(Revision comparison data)

------------------------------------------------------------

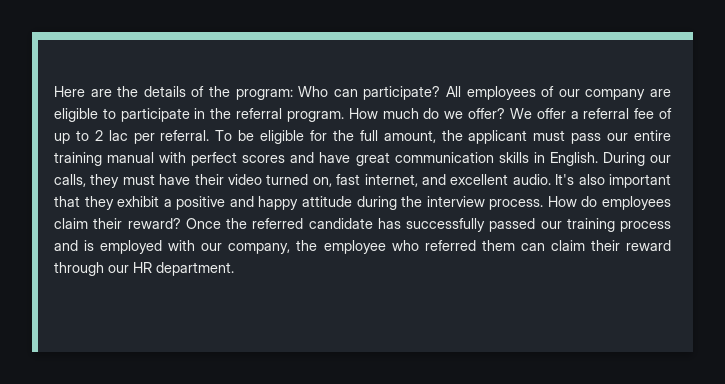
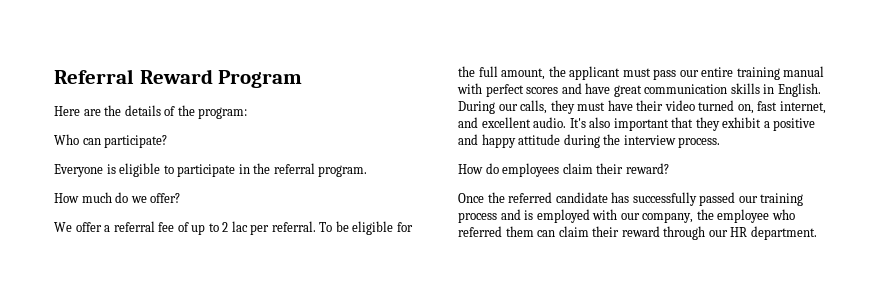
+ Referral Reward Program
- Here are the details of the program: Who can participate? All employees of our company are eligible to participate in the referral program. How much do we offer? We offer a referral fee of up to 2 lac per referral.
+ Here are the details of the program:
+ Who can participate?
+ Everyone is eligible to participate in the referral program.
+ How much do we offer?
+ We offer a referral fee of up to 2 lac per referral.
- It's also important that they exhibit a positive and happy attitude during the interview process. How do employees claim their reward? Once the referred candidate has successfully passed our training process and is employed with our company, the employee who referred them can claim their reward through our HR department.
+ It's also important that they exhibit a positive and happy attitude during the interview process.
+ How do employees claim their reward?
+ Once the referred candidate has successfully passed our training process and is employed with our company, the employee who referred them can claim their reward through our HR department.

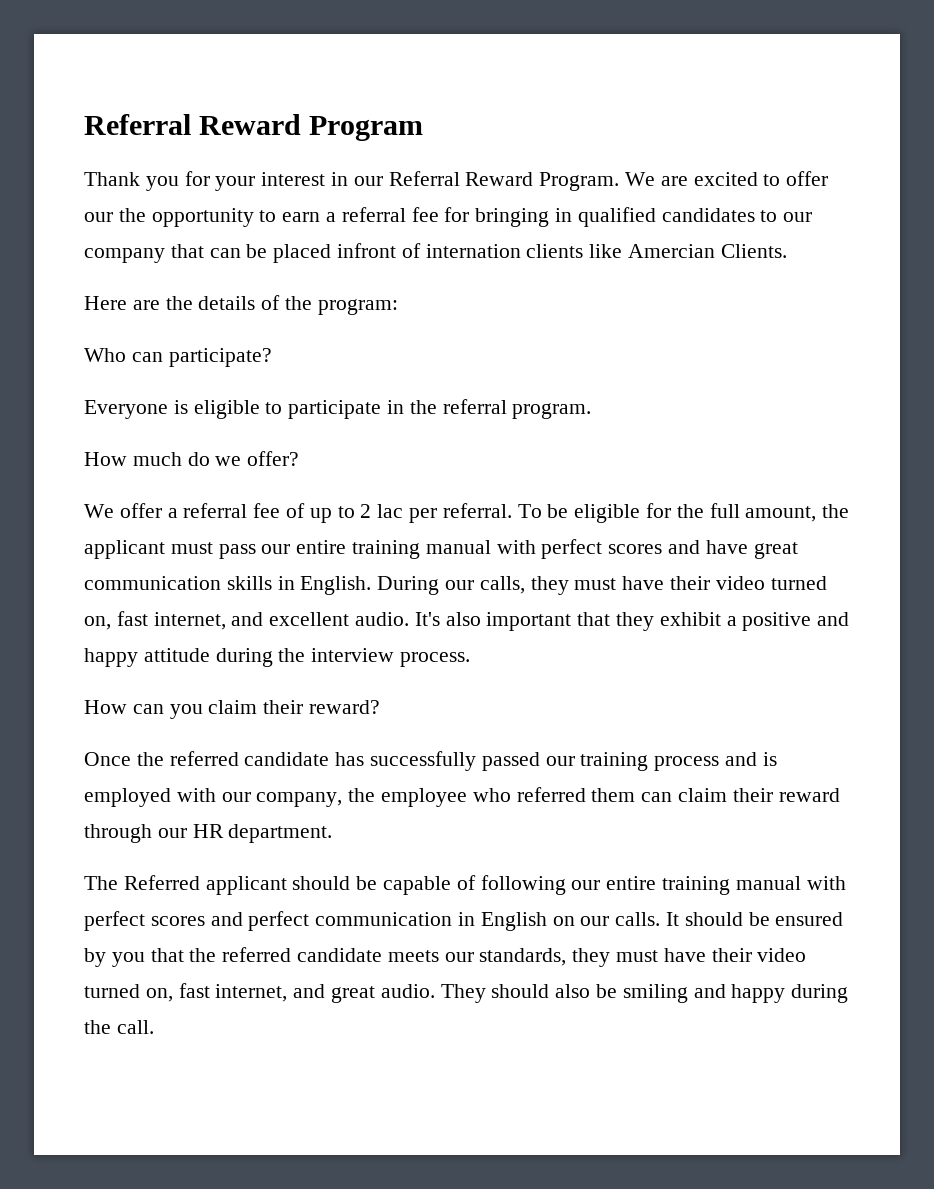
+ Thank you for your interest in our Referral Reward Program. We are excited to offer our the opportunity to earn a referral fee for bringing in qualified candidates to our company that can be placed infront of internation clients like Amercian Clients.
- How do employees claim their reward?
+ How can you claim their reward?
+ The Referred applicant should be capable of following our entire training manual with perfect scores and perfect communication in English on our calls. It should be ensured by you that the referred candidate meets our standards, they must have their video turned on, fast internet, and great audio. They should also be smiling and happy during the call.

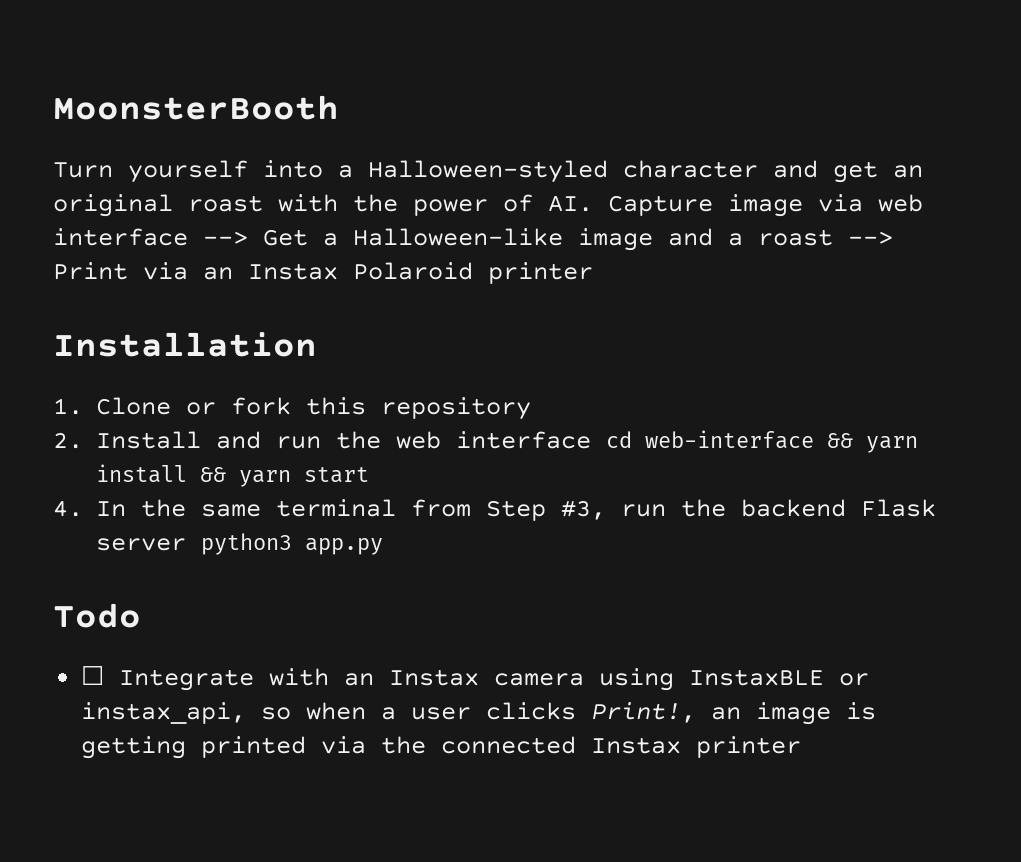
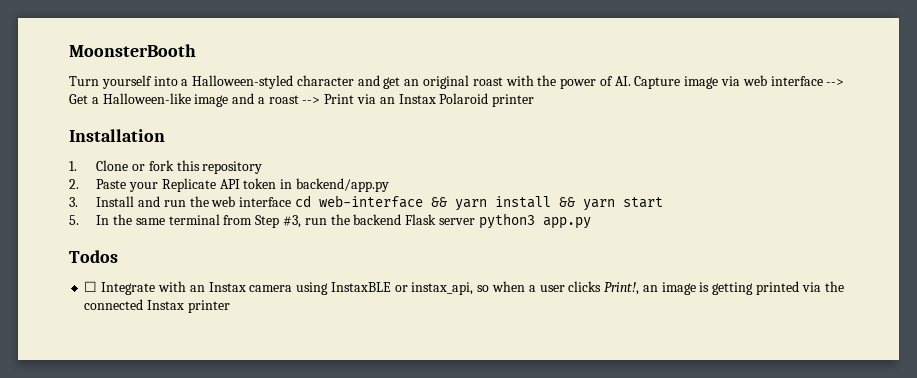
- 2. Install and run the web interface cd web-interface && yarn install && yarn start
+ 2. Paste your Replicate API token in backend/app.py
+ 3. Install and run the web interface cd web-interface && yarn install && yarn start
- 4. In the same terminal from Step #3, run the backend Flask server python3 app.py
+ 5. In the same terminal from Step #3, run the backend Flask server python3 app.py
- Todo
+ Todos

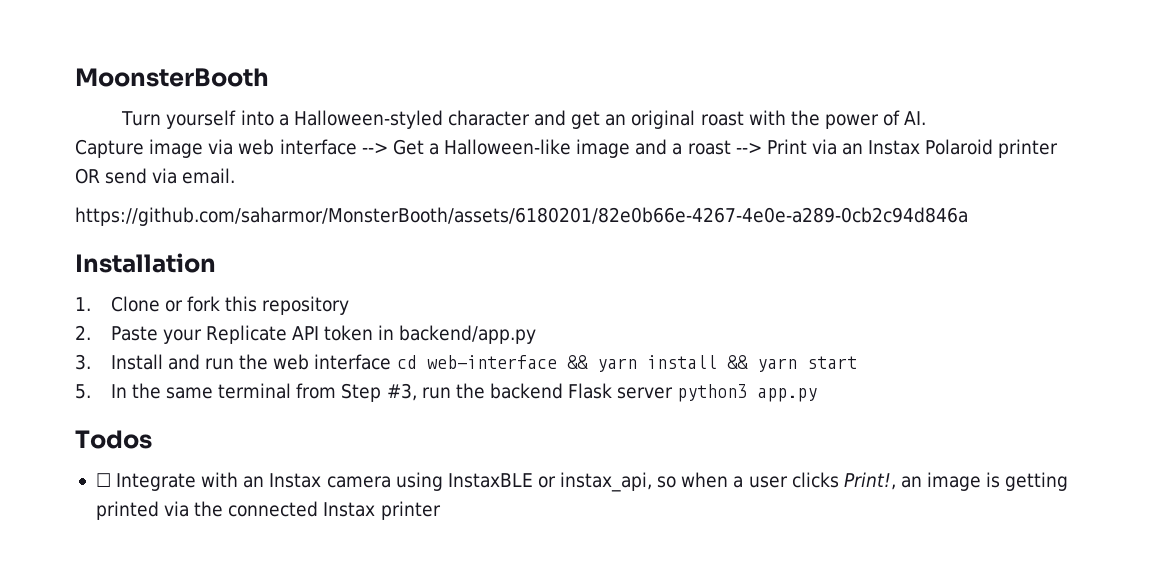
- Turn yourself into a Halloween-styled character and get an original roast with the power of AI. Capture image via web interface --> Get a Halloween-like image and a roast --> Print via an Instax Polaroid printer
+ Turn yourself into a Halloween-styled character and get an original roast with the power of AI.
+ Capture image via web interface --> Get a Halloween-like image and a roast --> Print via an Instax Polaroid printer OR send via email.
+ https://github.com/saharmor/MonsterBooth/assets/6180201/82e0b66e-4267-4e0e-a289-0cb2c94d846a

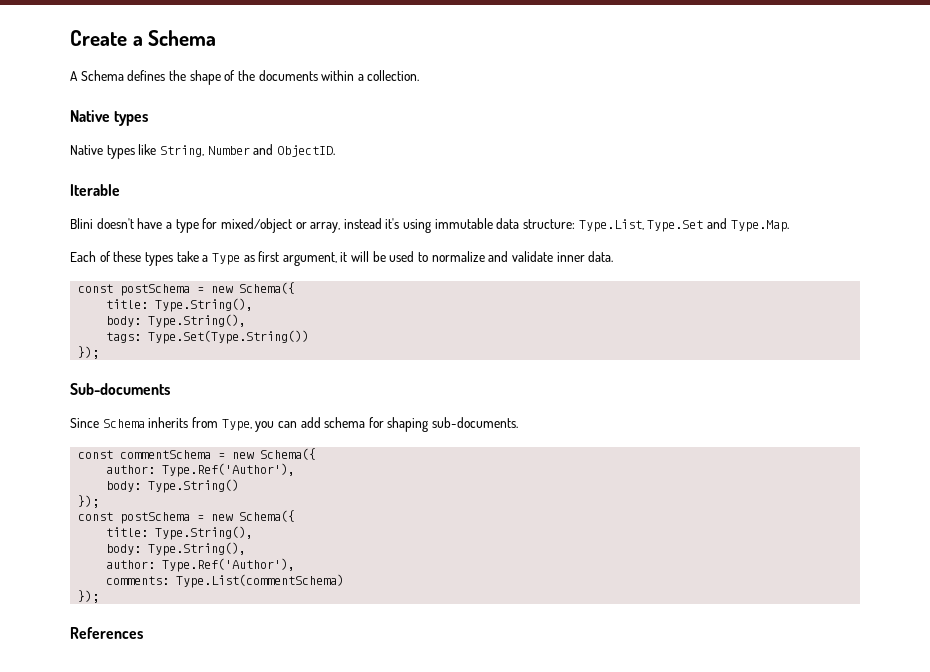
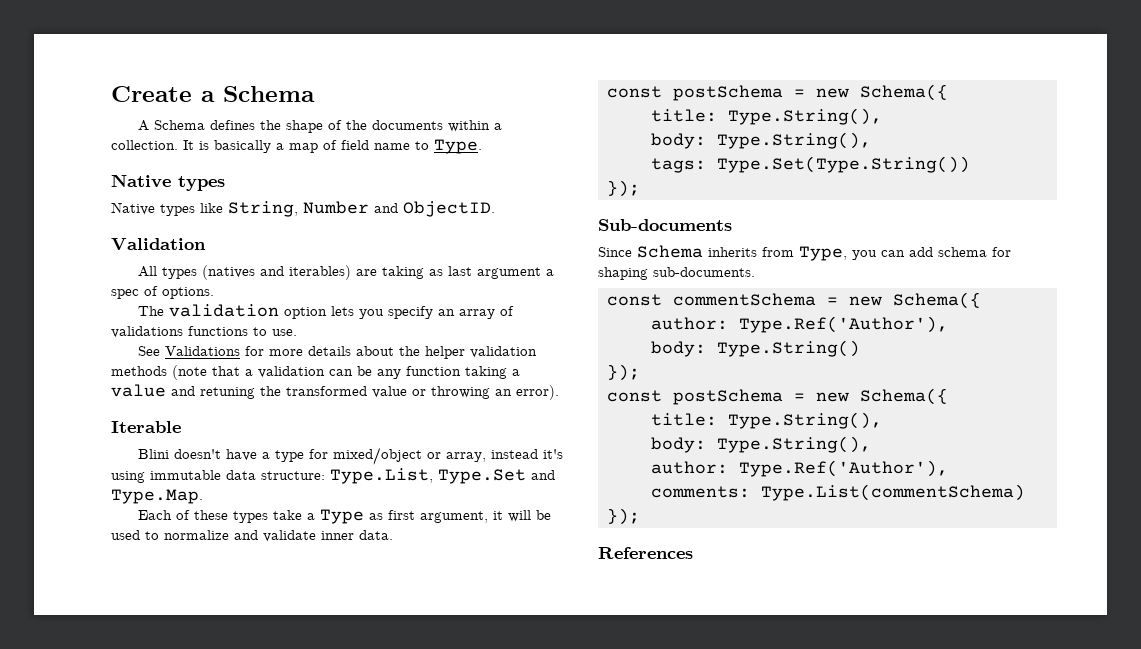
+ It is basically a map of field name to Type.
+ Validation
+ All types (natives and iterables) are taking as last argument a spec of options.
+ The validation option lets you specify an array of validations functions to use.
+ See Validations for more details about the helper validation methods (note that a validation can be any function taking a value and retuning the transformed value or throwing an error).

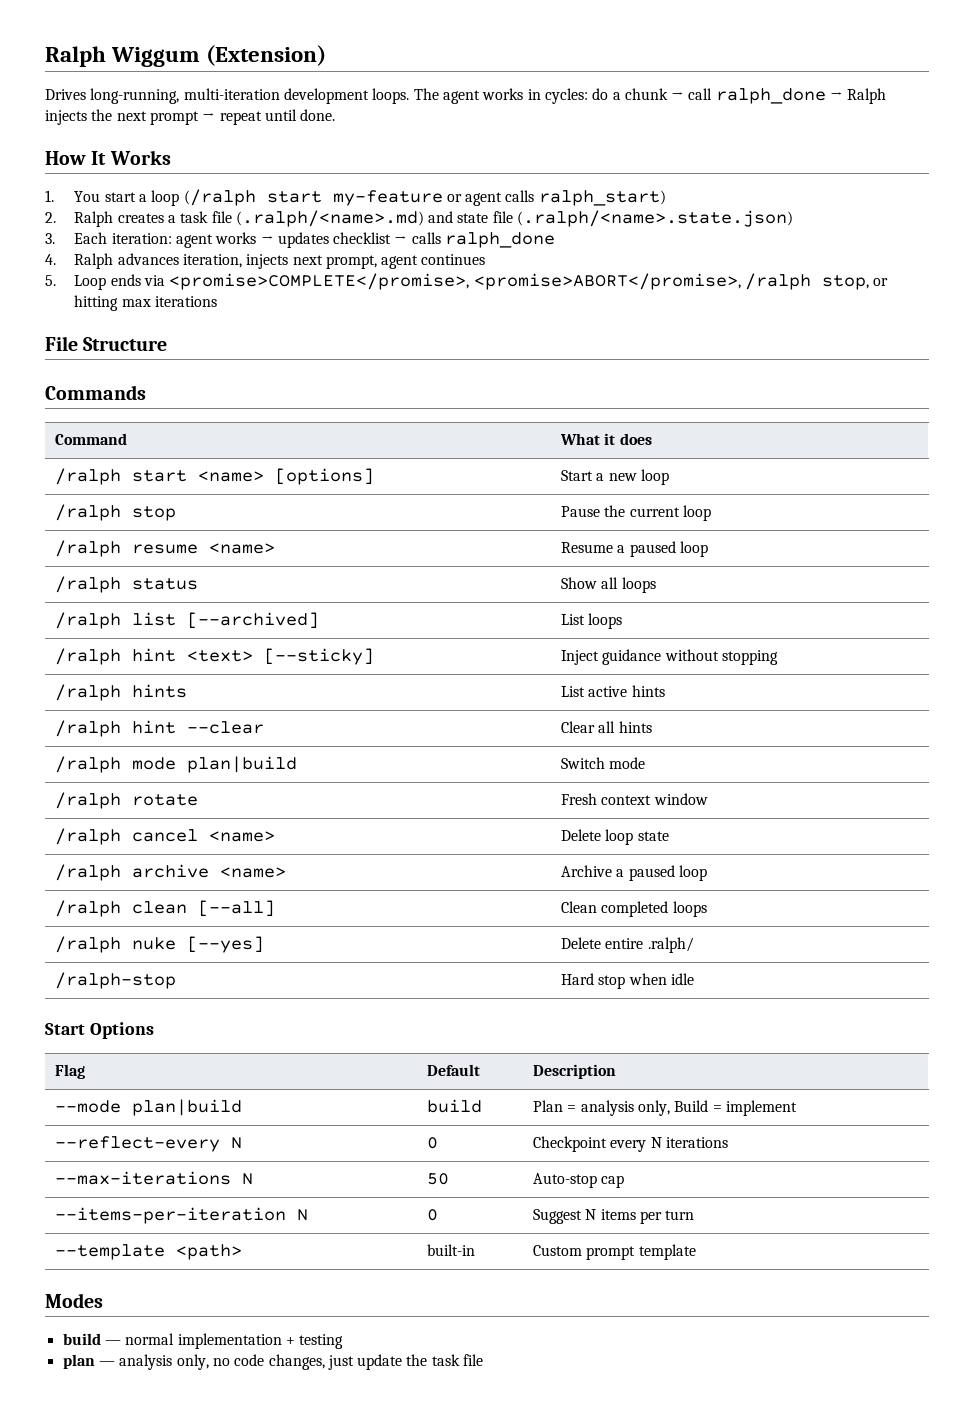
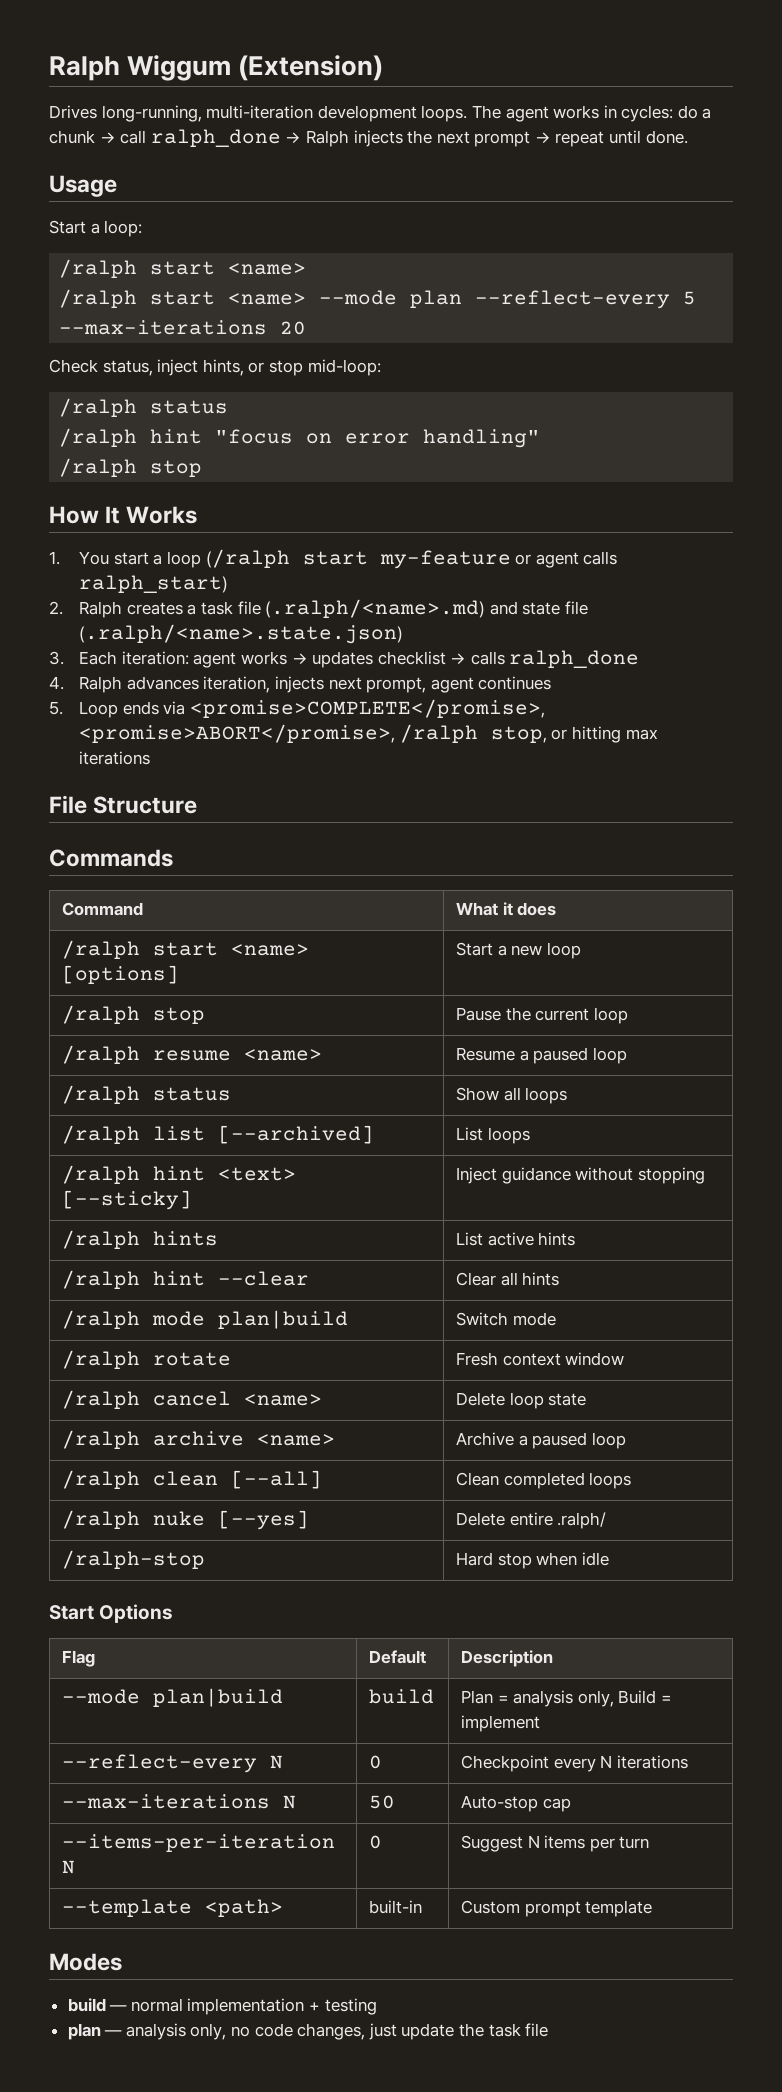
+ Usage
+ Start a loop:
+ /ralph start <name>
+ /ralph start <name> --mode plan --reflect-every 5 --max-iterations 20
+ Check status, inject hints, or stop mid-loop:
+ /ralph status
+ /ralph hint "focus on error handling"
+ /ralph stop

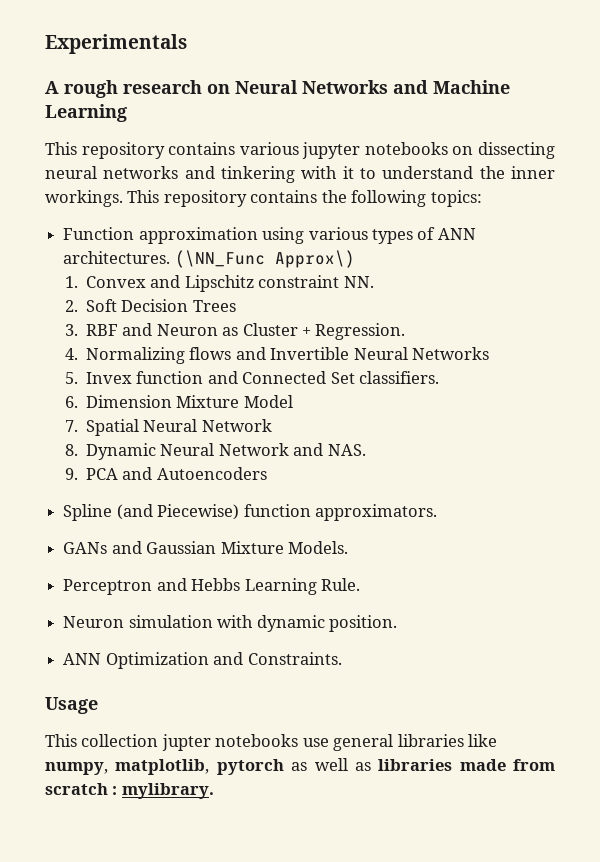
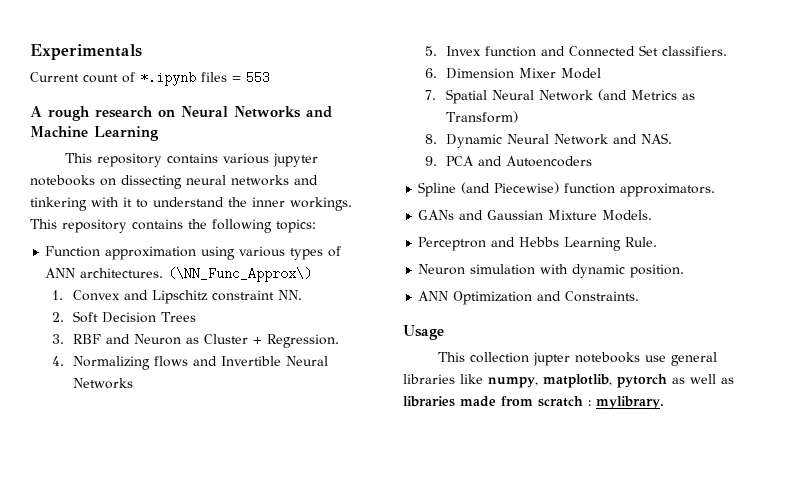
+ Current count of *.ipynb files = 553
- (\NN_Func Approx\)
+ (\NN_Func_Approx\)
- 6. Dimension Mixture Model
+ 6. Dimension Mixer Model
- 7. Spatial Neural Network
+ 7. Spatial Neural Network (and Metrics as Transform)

------------------------------------------------------------

# EXERCISE DIRECTIONS:
Each line above that contains "install" must be copied out.

# OUTPUT OF THE TASK:
- 2. Install and run the web interface cd web-interface && yarn install && yarn start
+ 3. Install and run the web interface cd web-interface && yarn install && yarn start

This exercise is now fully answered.